Un million de coronariens subissent un pontage chaque année dans le monde. Le pronostic à distance de cette technique chirurgicale, qui a fait la preuve de son efficacité à court et à moyen terme, dépend de la survie des greffons veineux utilisés. Si la plupart des interventions réalisées consistent en un triple pontage, généralement seul un greffon mammaire interne - le plus souvent en position ventriculaire antérieure - est utilisé, les deux autres étant d'origine veineuse.
Le recours à l'artère mammaire interne a été développé à la fin des années 1980 et plusieurs études randomisées ont montré qu'en position ventriculaire antérieure, ce type de greffe permet des résultats à long terne (récurrence d'angine de poitrine, infarctus du myocarde et nécessité de réintervention) bien supérieurs à l'utilisation de greffons veineux. Dix ans après l'intervention, en effet, 90 à 95 % des greffons artériels restent perméables alors que seuls 25 % des greffons veineux restent fonctionnels.

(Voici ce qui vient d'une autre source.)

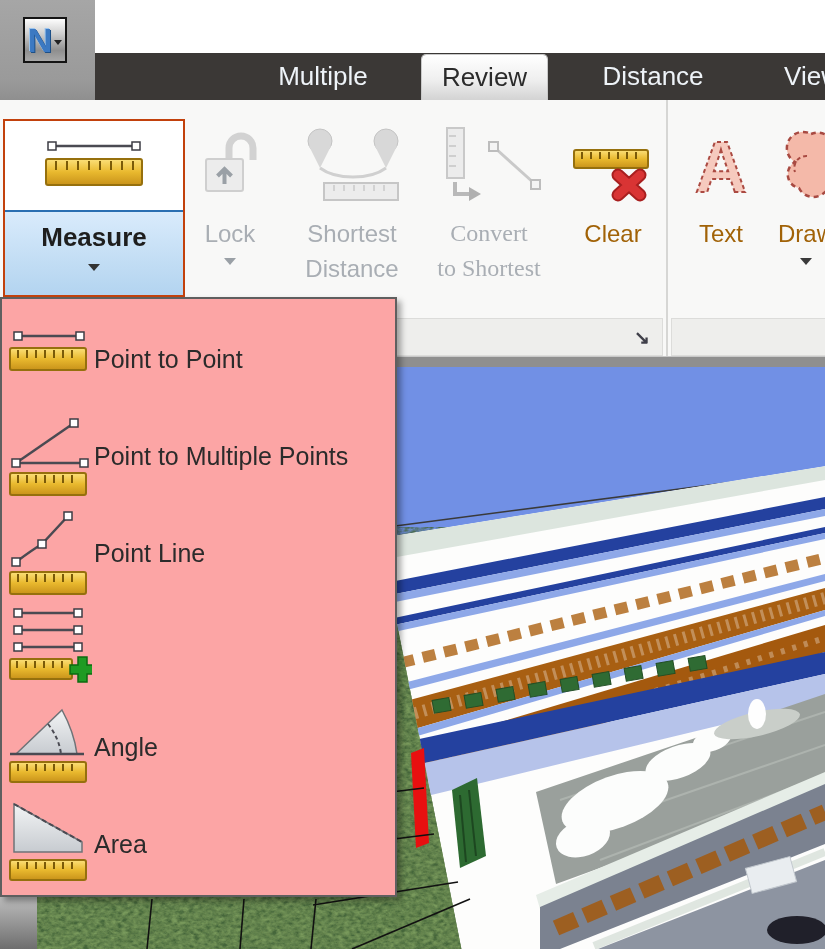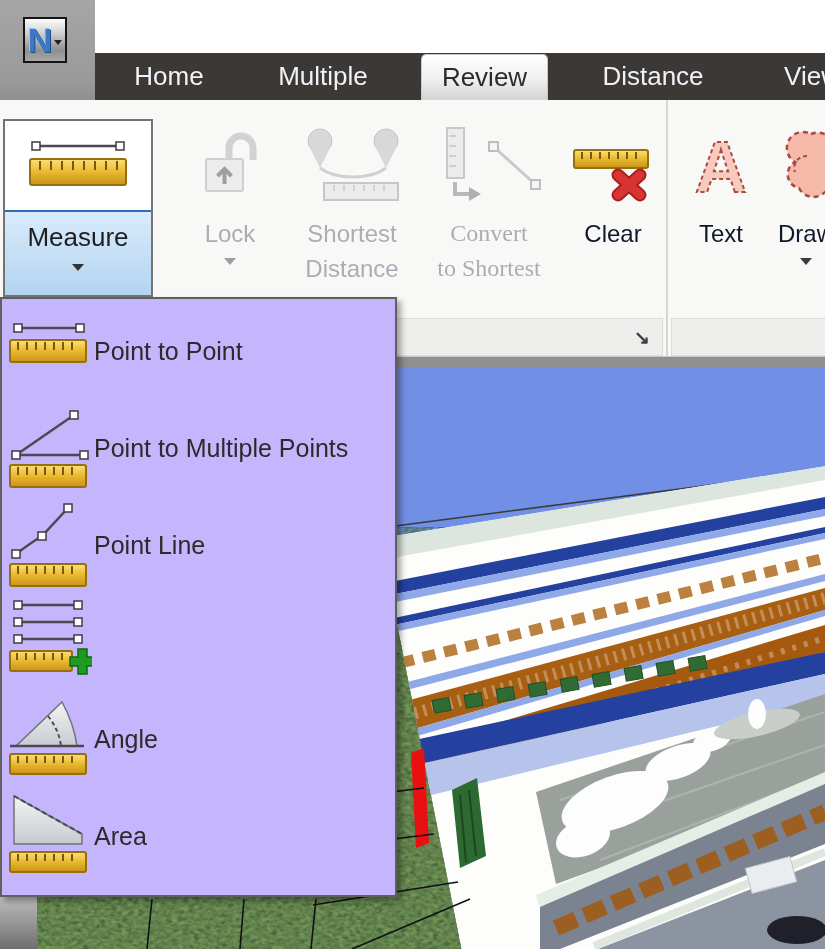"Home" div.tab { html: <div>Home</div> -> none }
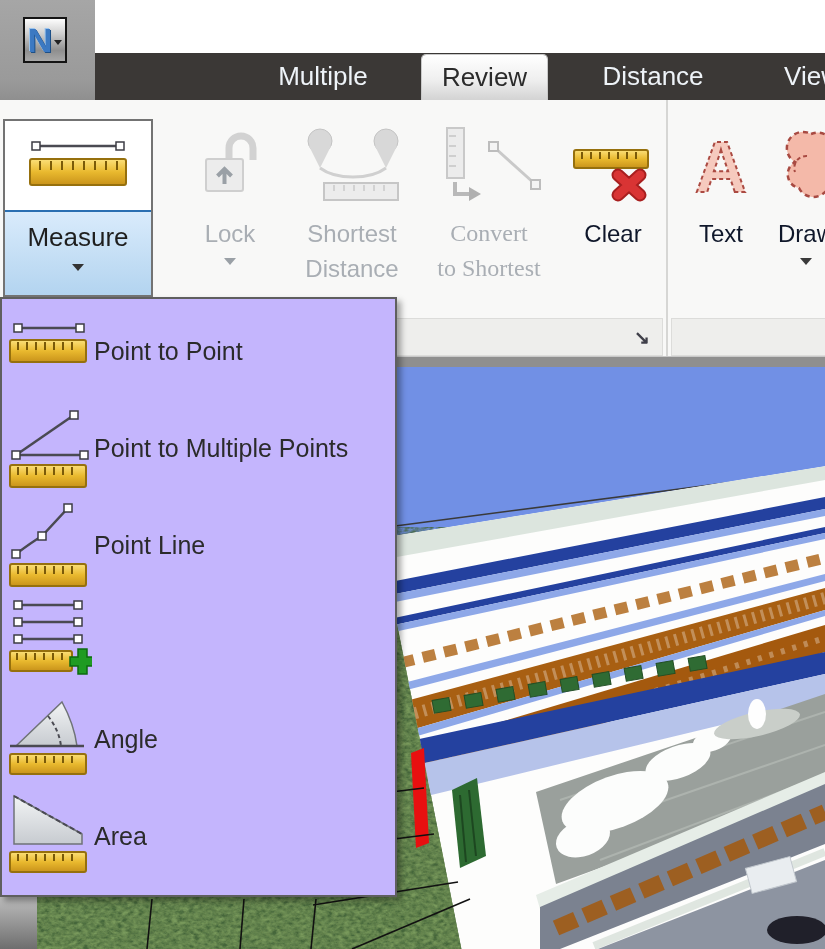"Measure" .measure-btn { border: 2px solid #737373 -> 2px solid #c2410c; font-weight: none -> bold; width: 150px -> 182px }
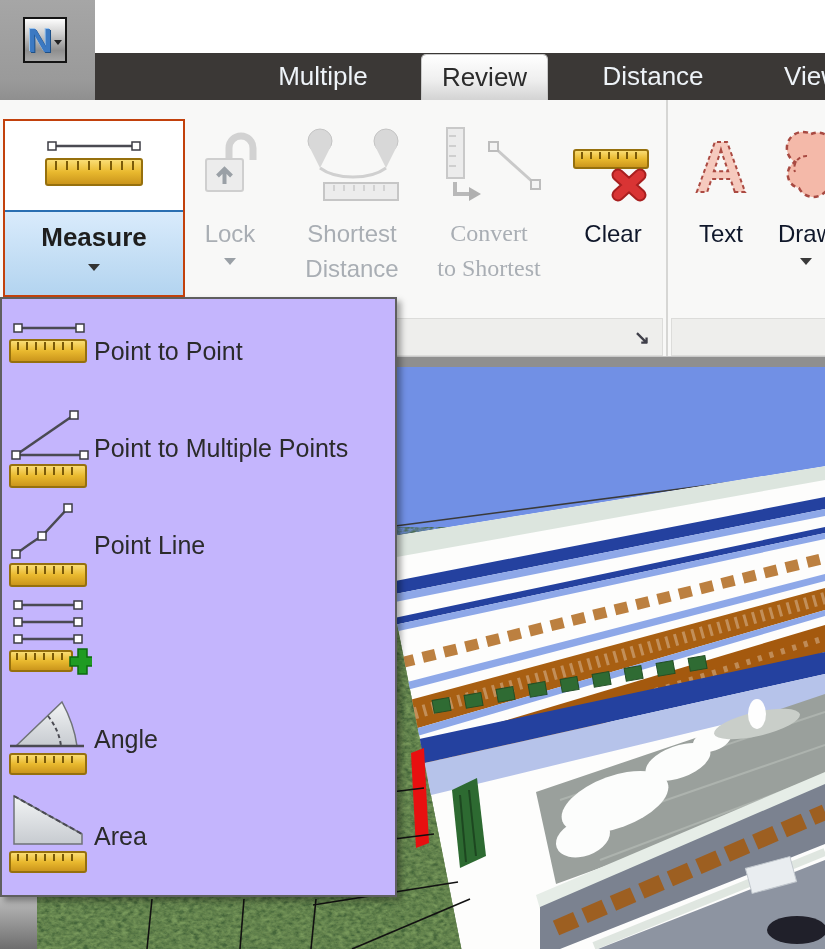"Clear" .rbtn .lbl { color: #0f172a -> #a16207 }
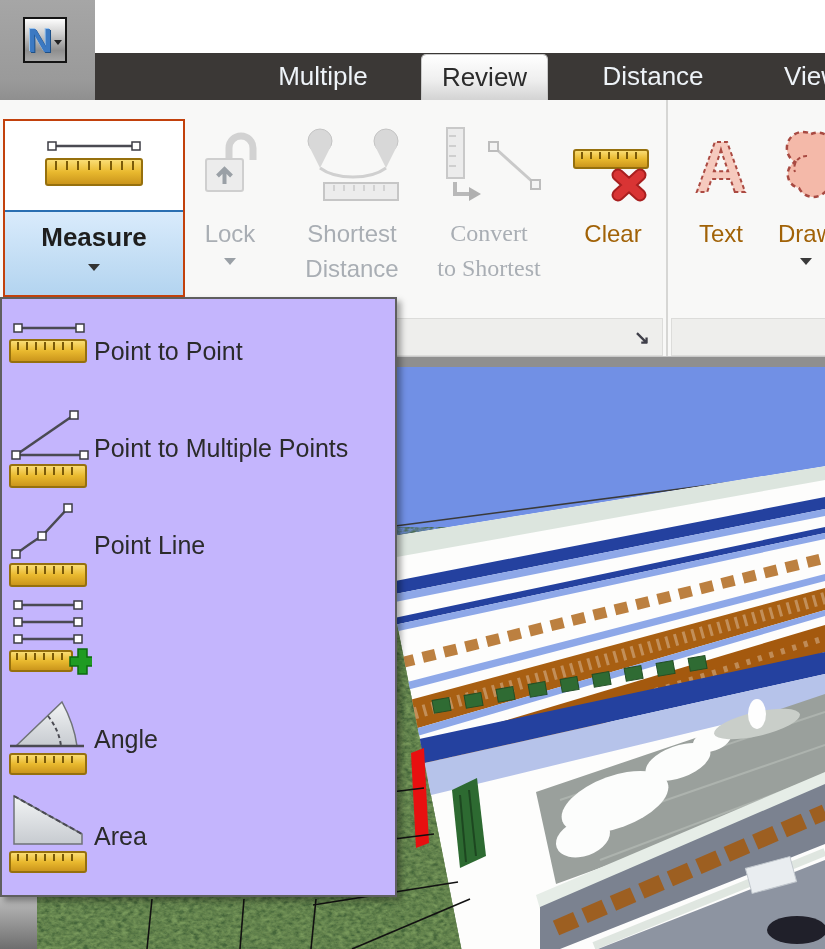"Point to Point" .menu { background: #c4b5fd -> #fca5a5; padding-top: 4px -> 12px }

Pour cette raison, le taux de réintervention des patients ayant subi un pontage coronarien à l'aide d'un greffon veineux est de 30 % à 10 ans. Or ce type d'intervention est coûteux et les suites opératoires sont d'autant plus longues que le malade a déjà été opéré. Des chirurgiens cardiaques ont proposés d'utiliser des greffons provenant des deux artères mammaires internes afin de diminuer le risque de reprise chirurgicale à long terme. « Mais la généralisation de ce type d'intervention se heurte à deux grand écueils : une proportion qui paraît plus importante de complications opératoires - mais dont la réalité n'a jamais pu être mise en évidence par des études cliniques - et le manque de données comparant les deux techniques », analyse le Dr David Taggart (Oxford).
Les statisticiens britanniques, afin de préciser l'intérêt des greffes artérielles doubles, ont procédé à une métaanalyse sur l'ensemble des travaux publiés à ce sujet. Ils n'ont retenu que les études incluant plus de 100 personnes et dont le suivi était au moins égal à 4 ans. « Aucune des 3 000 publications que nous avons étudiées ne bénéficiait d'une méthodologie stricte en double aveugle », expliquent les auteurs.
Au total, dix études ont été retenues et une seule d'entre elle était strictement prospective et appariée, les autres ayant bénéficié d'une prise en compte rétrospective et comparative. En outre, deux des publications ne faisaient pas état des caractéristiques cliniques des patients. La fonction ventriculaire des sujets était exprimée de manière différente selon les études : fraction d'éjection ventriculaire moyenne, score ventriculaire gauche moyen, pourcentage d'anomalies moyenne à sévère de mobilité du mur ventriculaire, fraction d'éjection de moins de 45 %, pression ventriculaire gauche moyenne en fin de diastole et pourcentage de dysfonction ventriculaire.
7 études incluant 15 962 patients
Afin de rendre les résultats exploitables seules 7 études incluant au total 15 962 patients ont été retenues. La métaanalyse montre une réduction de la mortalité dans le groupe ayant subi un double pontage artériel. « Mais ces résultats doivent être interprétés avec précaution : le choix de la technique qui reposait entièrement sur le chirurgien a induit des biais statistiques importants », précise le Dr David Taggard. En effet, les opérateurs avaient tendance à proposer des interventions doubles aux patients les plus jeunes dont l'espérance de vie était, de fait, la plus grande. Néanmoins, une analyse en sous-groupes après ajustement pour l'âge, le sexe, la fonction ventriculaire et l'éventuelle existence d'un diabète, ne montre pas de différence statistiquement significative entre les deux groupes. Mais le faible nombre de patients inclus dans chacun des groupes abaisse nettement la puissance de l'étude.
« En l'absence de données telles que des mesures secondaires de la fraction d'éjection ventriculaire gauche, des récurrences d'angine de poitrine, des infarctus du myocarde et de la nécessité de réintervention chirurgicale ou par angioplastie par voie per cutanée, il n'est pas impossible d'imaginer que notre métaanalyse sous-estime les bénéfice à moyen terme des doubles pontages artériels », analysent les auteurs. Pour affirmer l'intérêt de cette technique, il faudrait mettre en place une étude randomisée sur 4 200 patients suivis pendant au moins 10 ans. Enfin, certaines équipes chirurgicales ont récemment proposé de pratiquer des triples pontages artériels et cette approche demande elle aussi à être évaluée dans les années qui viennent.
« The Lancet », vol. 358, pp. 870-874, 15 septembre 2001.